Luciano "Lou" Mariñas Veloso (born January 7, 1948) is a Filipino actor, comedian, director and politician. He is known for his supporting roles in over 30 comedy films, which include Mga Kwento ni Lola Basyang (1985), Pulis Patola (1993), Ang Cute ng Ina Mo (2007), and Desperadas 2 (2008). As an actor, Veloso has also performed in films such as Kabayo Kids, released in 1990, in which he portrayed Loreiga, Buddy en Sol (Sine Ito!) (1992), and M & M: The Incredible Twins (1989).

Early career
Veloso's first film was Working Girls under VIVA Films in 1984 in which he played a security guard in a bank office.
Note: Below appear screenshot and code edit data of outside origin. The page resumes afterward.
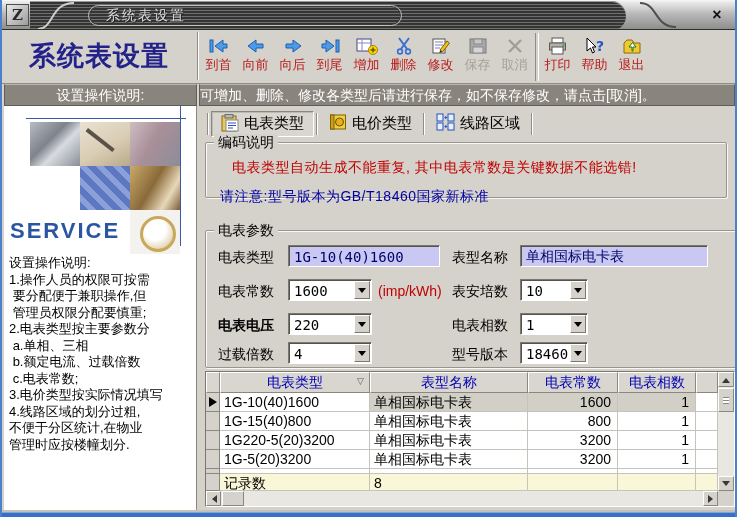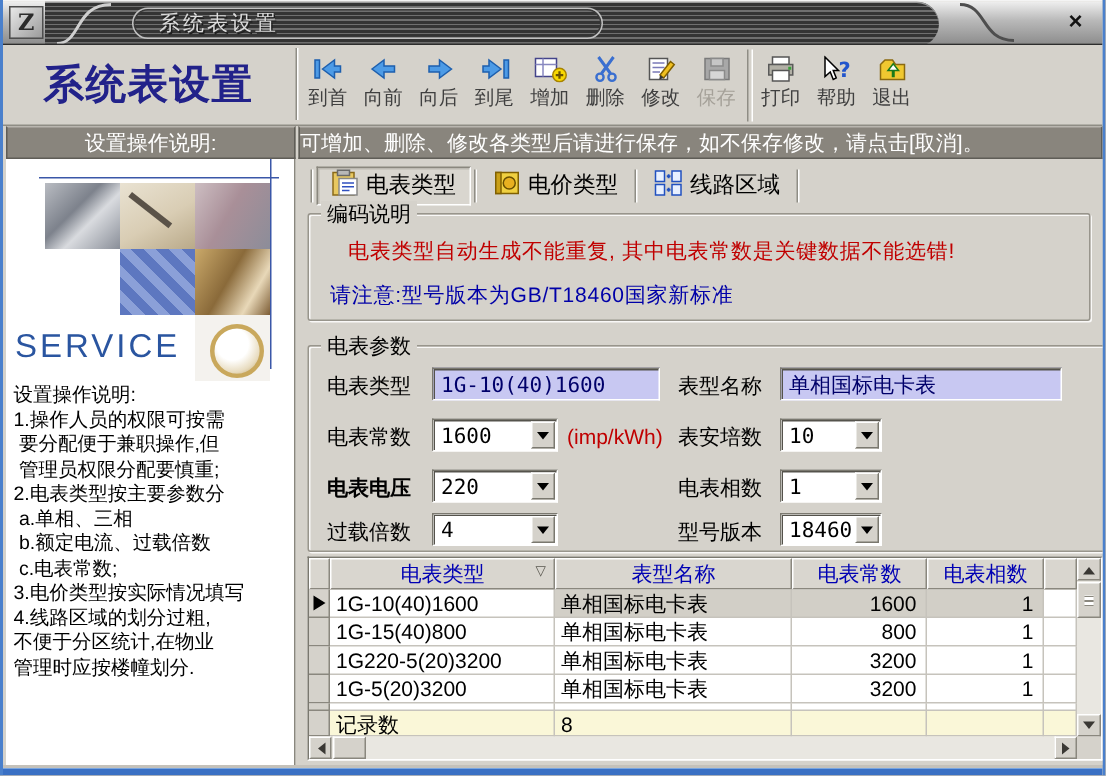"到首" .tlabel { color: #404040 -> #b91c1c }
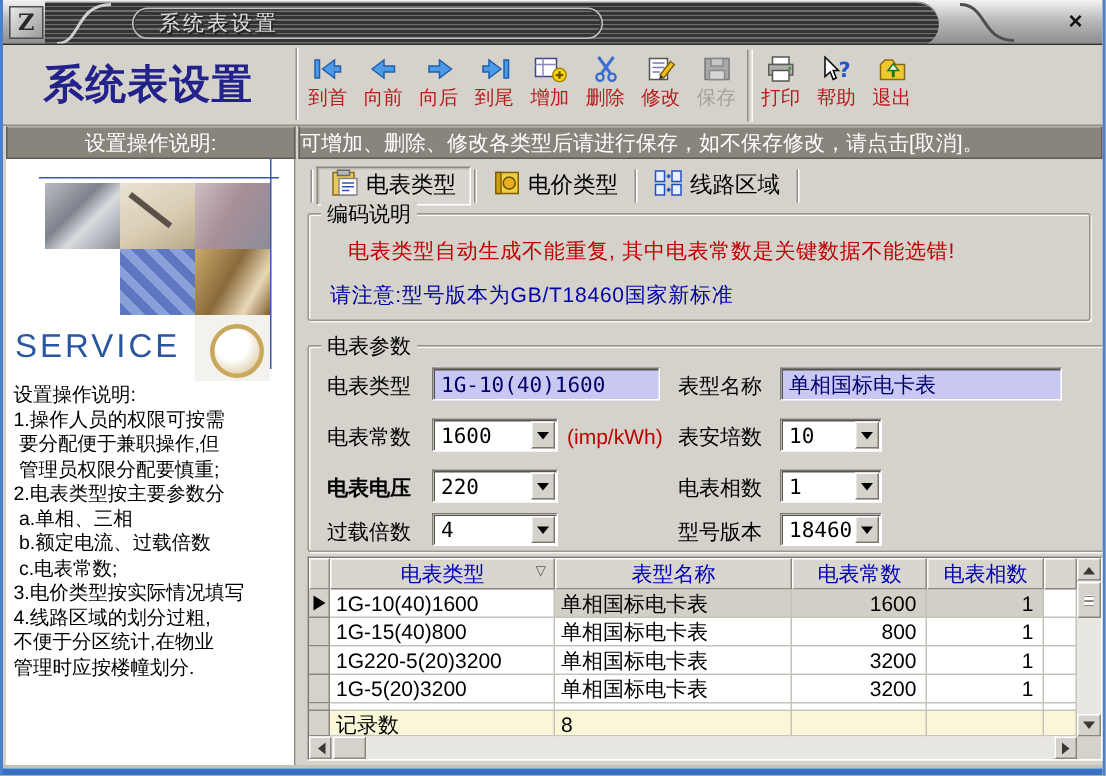"取消" div.tbtn { html: none -> <div> <span> <svg> <path></path> </svg> </span> <span>取消</span> </div> }
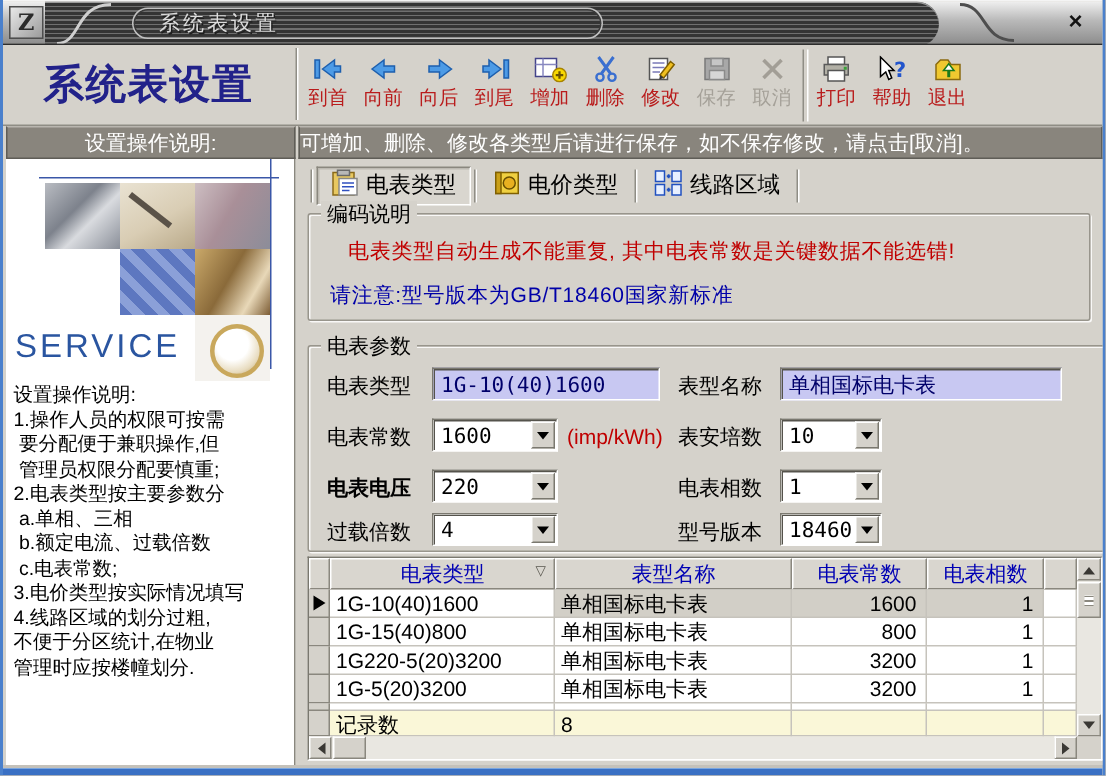"编码说明" .coding { height: 72px -> 56px }
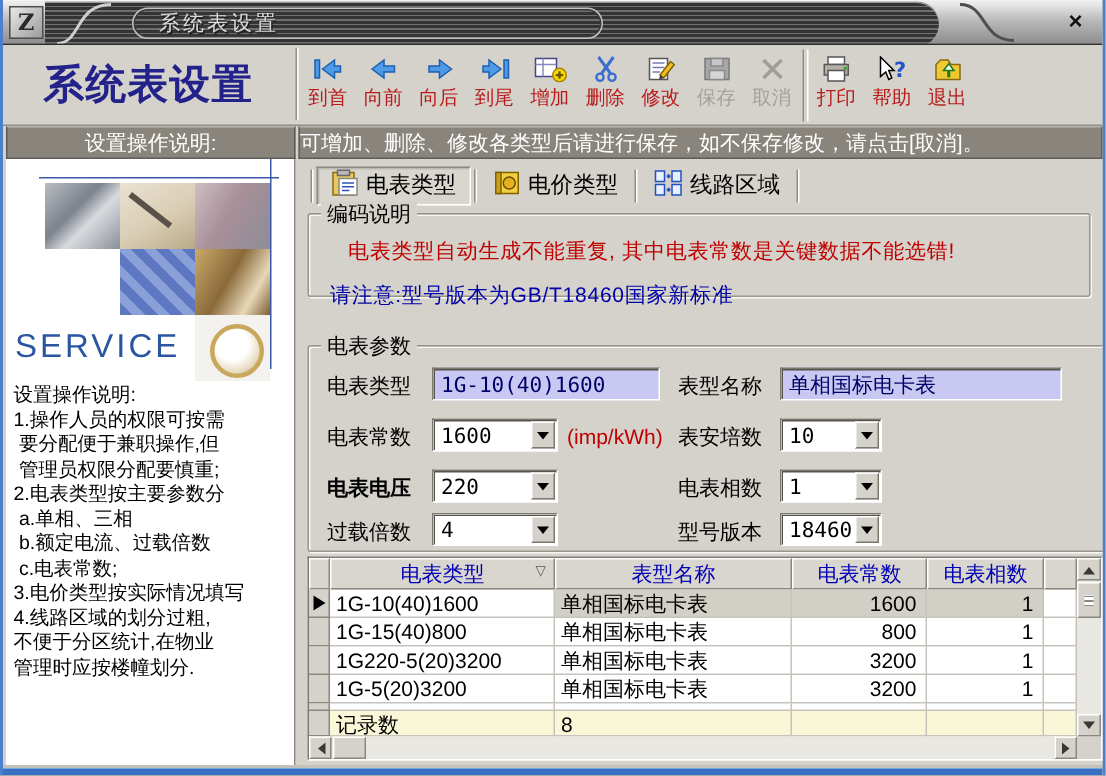"SERVICE" .service { font-weight: normal -> bold }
Veloso was also a TV host of AgriSiyete, which he replaced original host the late comedian Bert Marcelo in 1996. He also appeared in a various educational programs are Batibot and K-High which he plays as a grandfather.

Senakulo stage play
He is also the founder and musical stage play director of "Martir sa Golgota", a senakulo or passion play, launched in 1979 which was traditionally held every Holy Week of every year in Manila.

Political career
Veloso was elected councilor of the 6th district of Manila from 1995 to 2004 and from 2007 until 2013. He ran for vice mayor on the 2013 midterm elections under the Liberal Party with Mayor Alfredo Lim but lost to incumbent Vice Mayor Isko Moreno. He ran in 2016 for councilor under KABAKA but lost, placing eighth.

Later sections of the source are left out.